Nous avions proposé de revenir à l’impôt de solidarité sur la fortune d’origine, en fixant le seuil de déclenchement de la taxation à 800 000 euros de patrimoine, au lieu de 1 300 000 euros. En retenant ce dernier seuil, vous renoncez à 900 millions d’euros de recettes. Une telle mesure correspondrait pourtant bien à l’objectif de justice fiscale affiché.
Vous auriez pu aussi accepter la suppression de la niche « Dutreil » pour les pactes d’actionnaires. Elle aurait rapporté 340 millions d’euros. La situation des comptes publics n’aurait-elle pas justifié une telle mesure ?
Vous avez proposé une série de dispositions portant sur l’imposition des sociétés dont le produit attendu est de 8 milliards d’euros. Mais souvenons-nous que la majorité de gauche du Sénat avait élaboré, l’an dernier, une réforme de l’impôt sur les sociétés rapportant plus de 20 milliards d’euros ! Comme il fallait bien équilibrer les comptes, vous sollicitez les opérateurs de l’État, avec des prélèvements sur les fonds de roulement, et les collectivités locales, avec le gel des dotations, notamment de la dotation globale de fonctionnement.

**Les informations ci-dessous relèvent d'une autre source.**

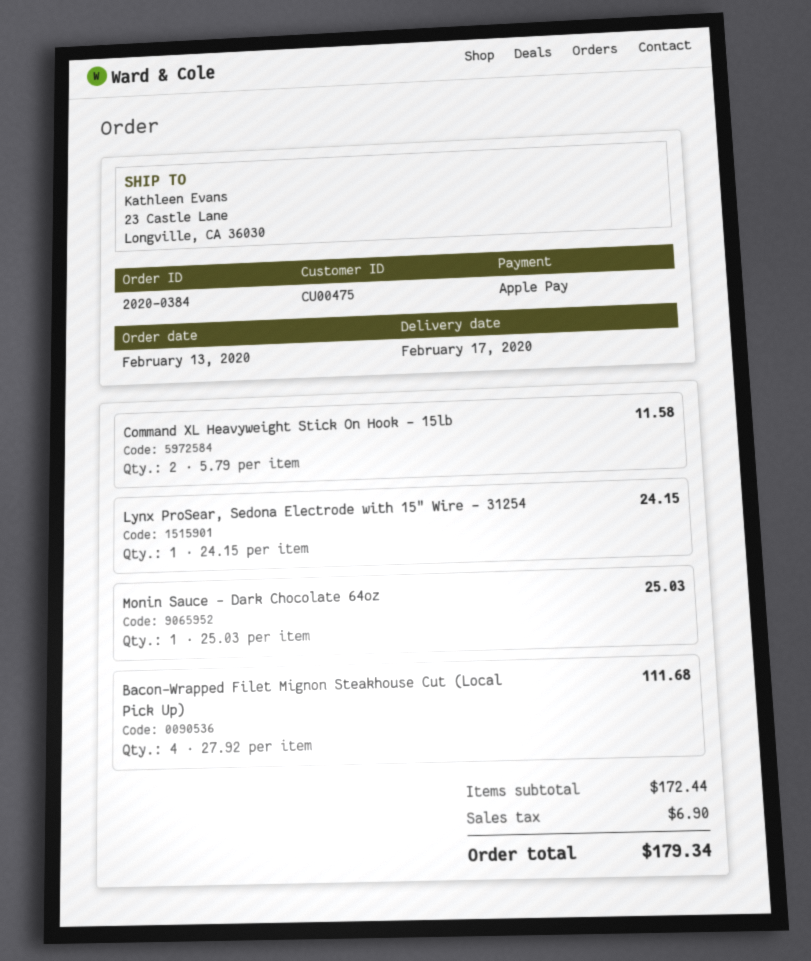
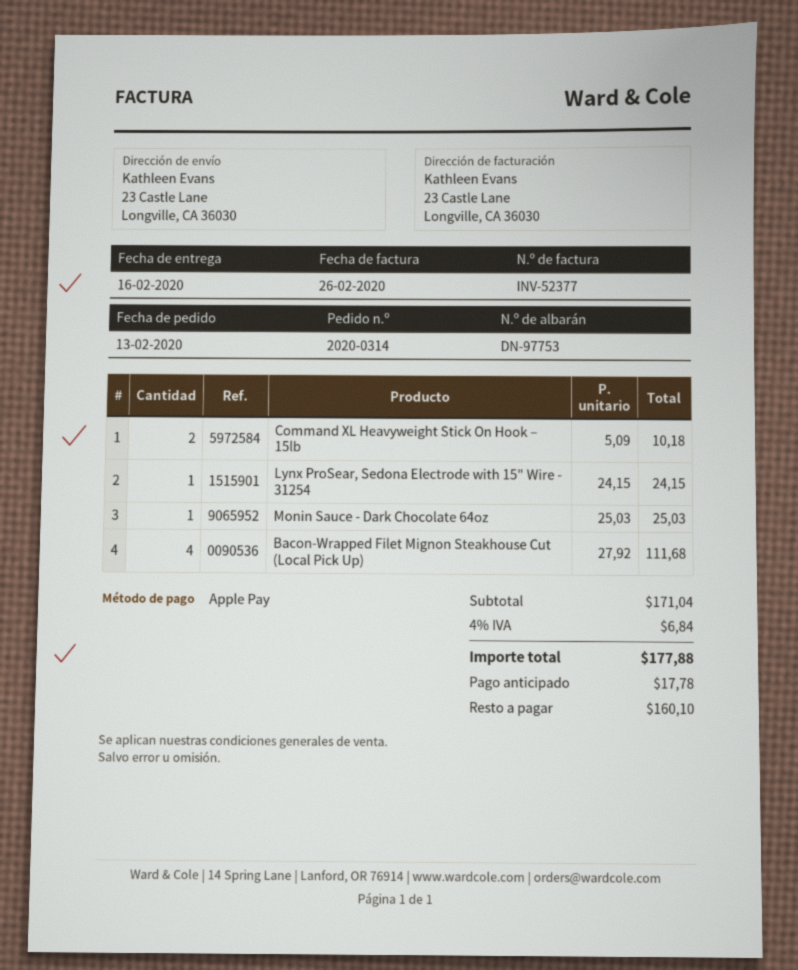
order number: 2020-0384 -> 2020-0314
delivery date: 2020-02-17 -> 2020-02-16
Command XL Heavyweight Stick On Hook – 15lb: 2 x 5.79 = 11.58 -> 2 x 5.09 = 10.18
subtotal: 172.44 -> 171.04
tax: 6.90 -> 6.84
total: 179.34 -> 177.88

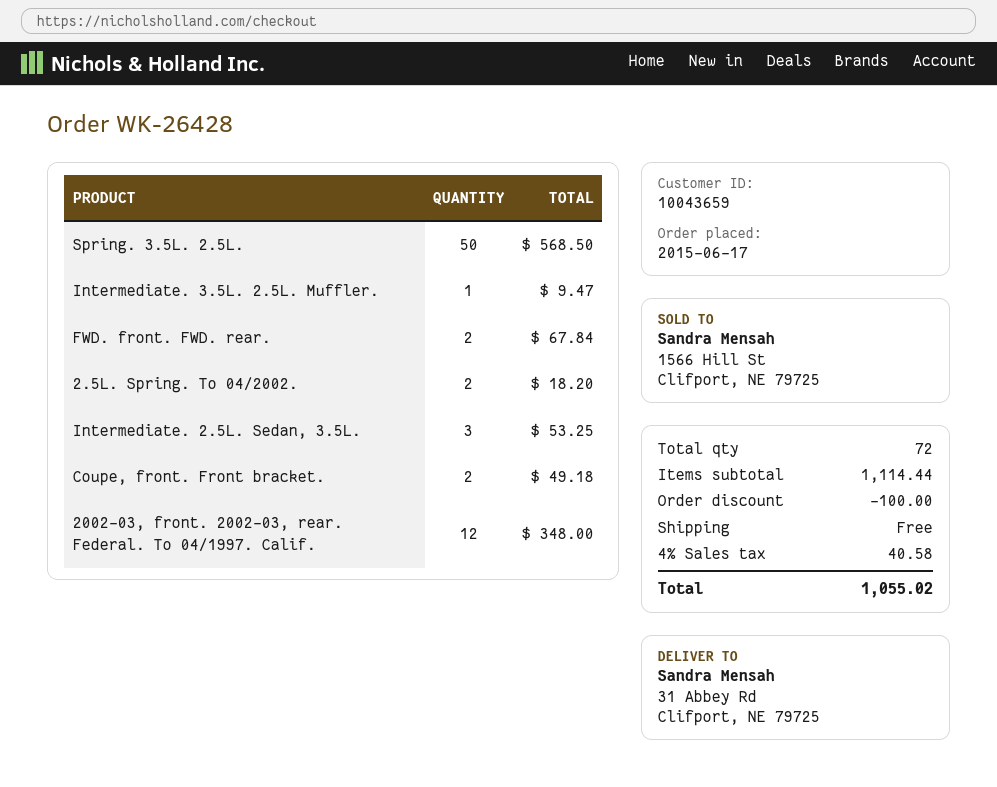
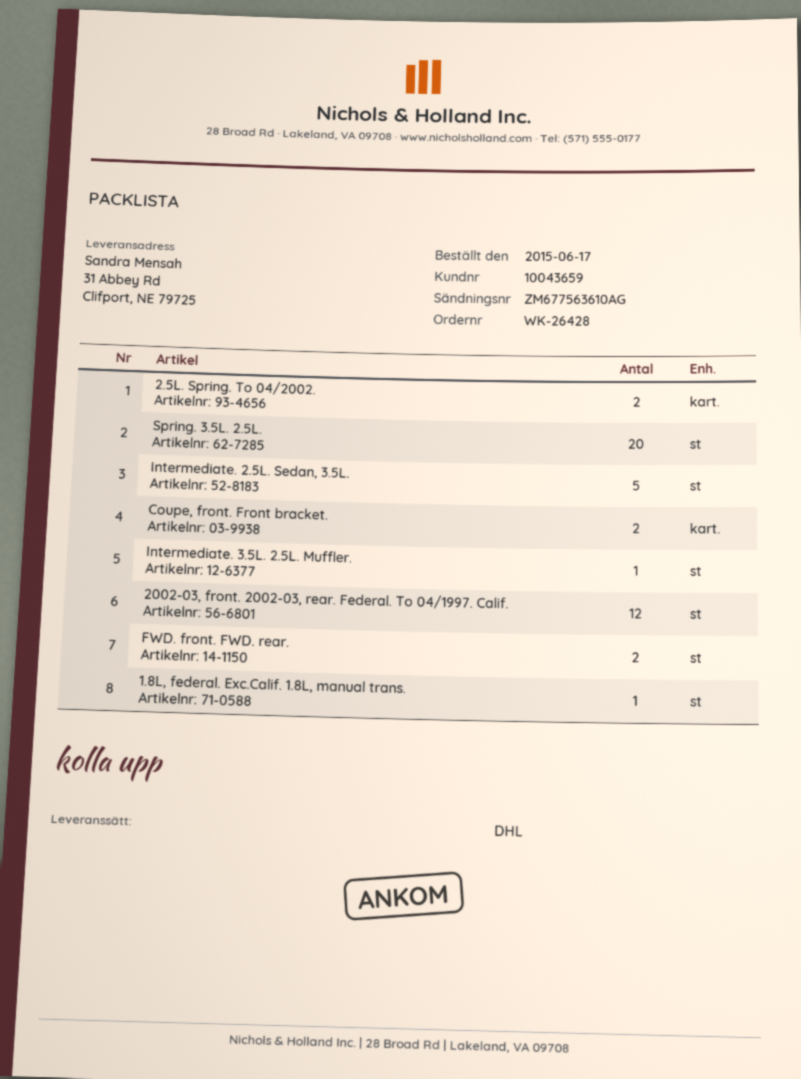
Spring. 3.5L. 2.5L.: 50 -> 20
Intermediate. 2.5L. Sedan, 3.5L.: 3 -> 5
1.8L, federal. Exc.Calif. 1.8L, manual trans.: none -> 1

En 2011, notre assemblée avait effectué des choix différents, sur l’initiative de Nicole Bricq, alors rapporteur général de la commission des finances, et de l’ensemble des groupes de la majorité de gauche, tous associés à la construction d’autres propositions pour le budget de la nation, manifestant le changement politique que nous pouvions, par le choix des électeurs, incarner dès cet automne-là. Malheureusement, cette co-élaboration n’a pas pu véritablement s’instaurer cette année, dans le cadre du débat budgétaire.

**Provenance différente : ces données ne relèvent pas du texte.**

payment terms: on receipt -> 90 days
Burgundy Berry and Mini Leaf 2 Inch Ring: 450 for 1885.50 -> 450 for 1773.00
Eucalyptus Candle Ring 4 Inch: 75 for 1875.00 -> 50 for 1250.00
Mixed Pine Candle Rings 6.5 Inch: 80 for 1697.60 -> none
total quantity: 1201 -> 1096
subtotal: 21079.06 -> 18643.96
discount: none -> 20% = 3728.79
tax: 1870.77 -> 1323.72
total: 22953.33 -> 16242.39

Je ne reviens pas sur le fait que de nombreux amendements qui avaient été votés l’année passée ont été rejetés cette année par le Gouvernement, même lorsque leur premier auteur avait changé de place dans l’hémicycle depuis mai dernier !
Le nombre d’amendements finalement adoptés est plus que modeste. J’en veux pour preuve le débat sur l’action de la France en matière de développement des pays du Sud ou l’adoption d’une mesure en faveur des victimes de plans sociaux massifs privées de ressources dans l’attente de la liquidation de leurs droits à retraite.
Nous avons défendu pendant des années la taxe « Tobin », parvenant peu à peu à emporter la conviction de l’ensemble des forces politiques sur le sujet. La raison d’être que nous lui avions assignée – le financement des actions de développement dans ce que l’on appelle encore le Tiers Monde – ne pouvait être oubliée dès la première année de son application pleine et entière !
Avec les parlementaires du groupe communiste républicain et citoyen, je regrette que, à toutes nos sollicitations ou presque, ou même à celles d’autres composantes de la gauche, vous ayez régulièrement répondu que vous étiez parvenu, à l’Assemblée nationale, à un équilibre budgétaire que vous ne pouviez défaire.
Pourtant, pour financer l’augmentation de 25 millions d’euros de la dotation de développement urbain, vous avez transféré le financement de celle-ci de la ligne budgétaire consacrée aux provisions vers un financement de péréquation, pris en charge par les collectivités territoriales. Là aussi, votre argument était le maintien en valeur des dotations de l’État aux collectivités territoriales.
Nous voulons, pour notre part, que la justice soit effectivement remise au cœur de notre système fiscal ; c’est un gage d’efficacité économique et sociale. De fait, les pas réalisés dans cette direction au travers de ce projet de loi de finances pour 2013 sont trop timides. Quant à la seconde délibération demandée par le Gouvernement, elle ne préserve même pas l’amendement relatif à l’allocation temporaire de solidarité ; elle ne peut donc nous amener à modifier notre appréciation.
Ces décisions vont de pair avec un gel des dépenses que nous n’approuvons pas, le règlement de la dette primant sur bien d’autres considérations. Si nous voulons sortir de la crise, si nous voulons redresser le pays après les dix années où la droite au pouvoir n’a eu de cesse d’alléger la participation des plus fortunés au financement de la dépense publique, nous ne devons pas nous arrêter au milieu du gué. Thierry Foucaud l’a souligné tout à l’heure.
C’est dans un véritable esprit de responsabilité que nous prenons la décision de nous abstenir : nous souhaitons que le budget donne à l’État les moyens de mener une politique de progrès social et humain.